(Beginning of Input records)
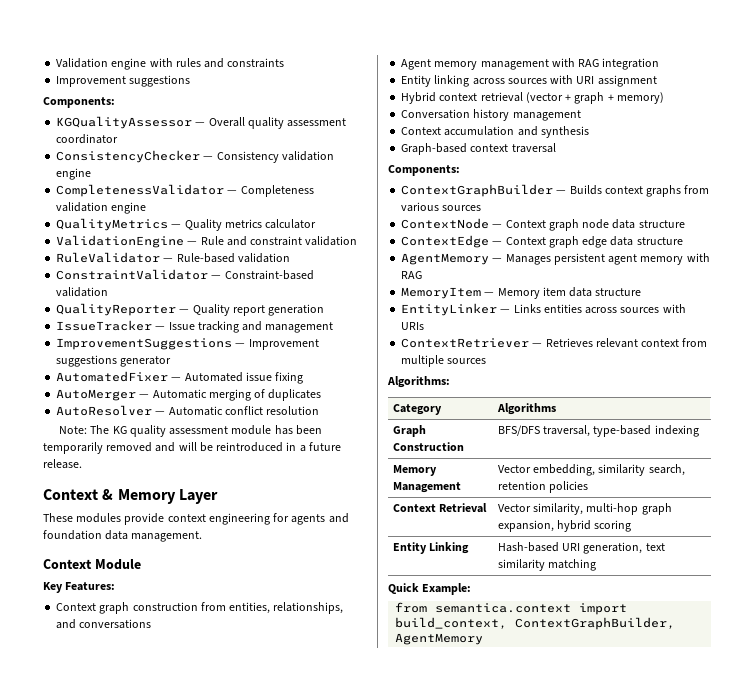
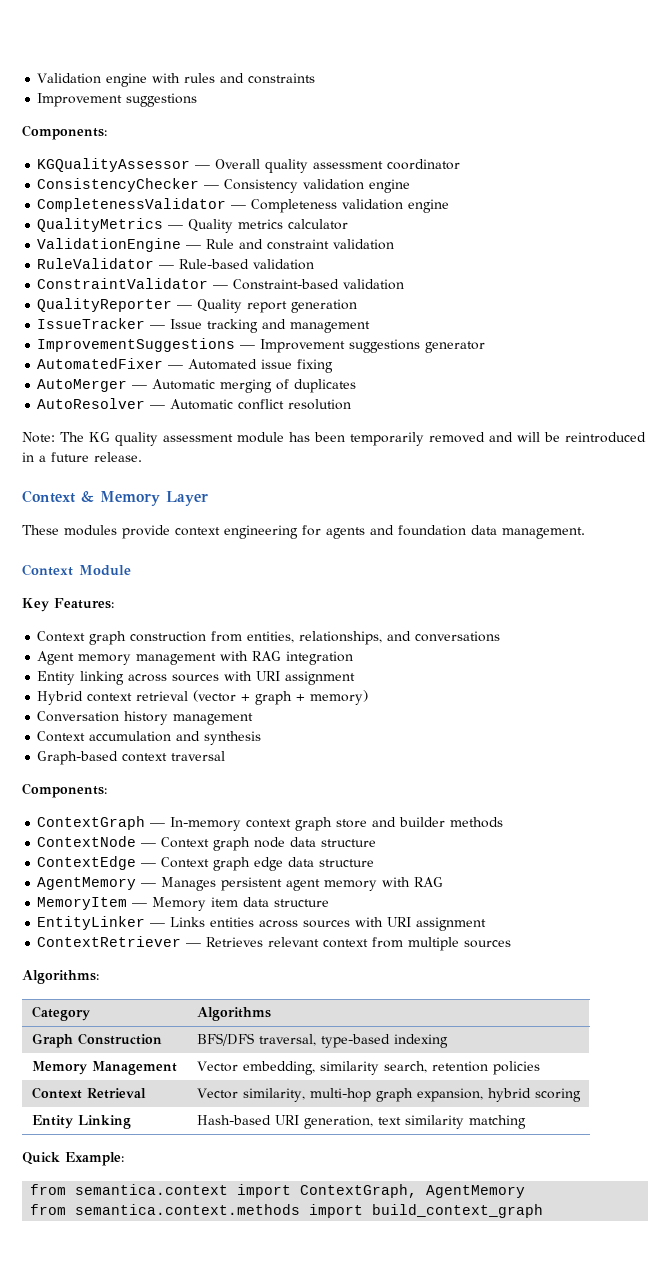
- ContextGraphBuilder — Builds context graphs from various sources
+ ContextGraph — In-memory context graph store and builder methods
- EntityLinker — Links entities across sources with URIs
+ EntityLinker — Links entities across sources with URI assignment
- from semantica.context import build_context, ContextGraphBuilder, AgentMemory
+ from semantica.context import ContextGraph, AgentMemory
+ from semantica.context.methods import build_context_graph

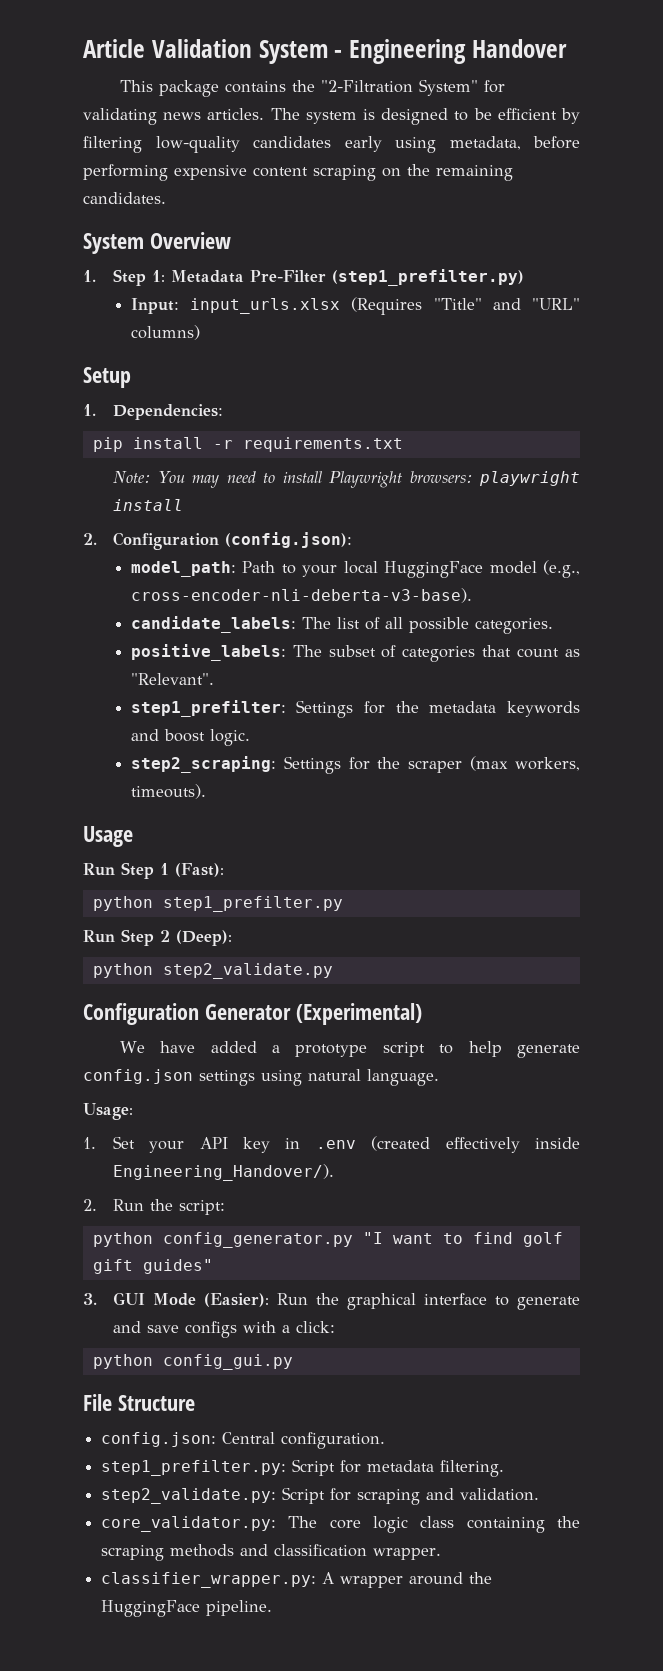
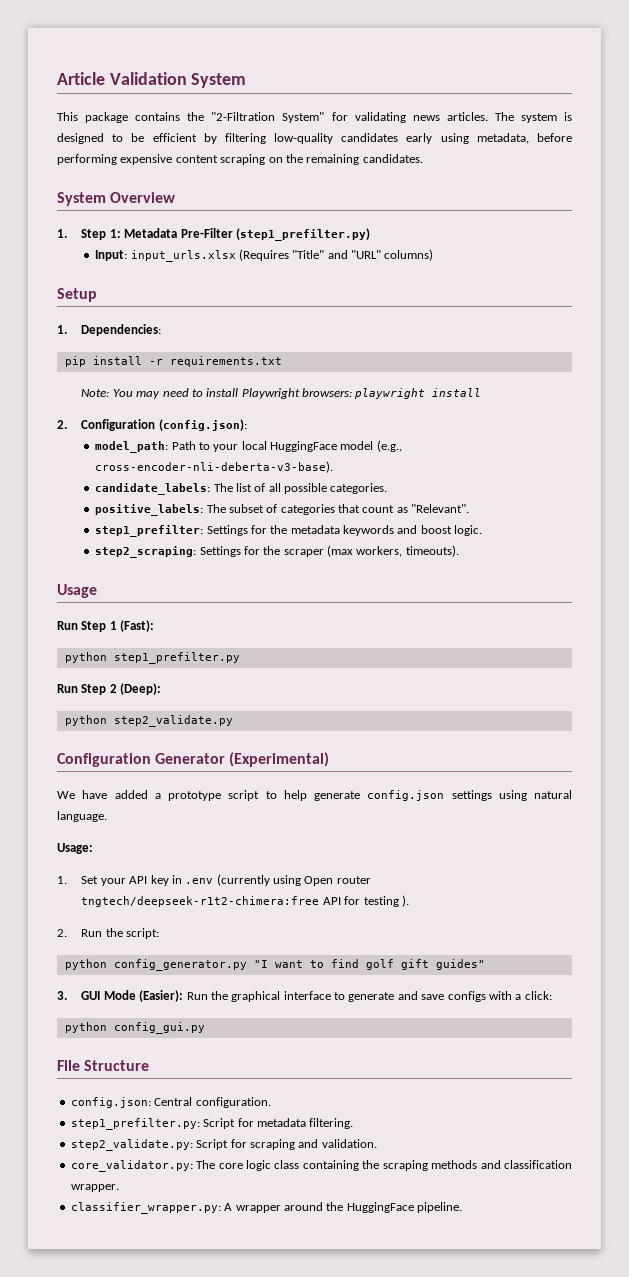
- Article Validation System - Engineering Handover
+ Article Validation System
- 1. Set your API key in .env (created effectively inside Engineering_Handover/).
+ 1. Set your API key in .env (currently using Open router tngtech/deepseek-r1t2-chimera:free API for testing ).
(End of Input records)
- _Exercise prompt_: Every line from the one that holds "- from semantica.context" to the end of the listing should be output exactly, with pictures left out, please.

- _Written solution_:
- from semantica.context import build_context, ContextGraphBuilder, AgentMemory
+ from semantica.context import ContextGraph, AgentMemory
+ from semantica.context.methods import build_context_graph

- Article Validation System - Engineering Handover
+ Article Validation System
- 1. Set your API key in .env (created effectively inside Engineering_Handover/).
+ 1. Set your API key in .env (currently using Open router tngtech/deepseek-r1t2-chimera:free API for testing ).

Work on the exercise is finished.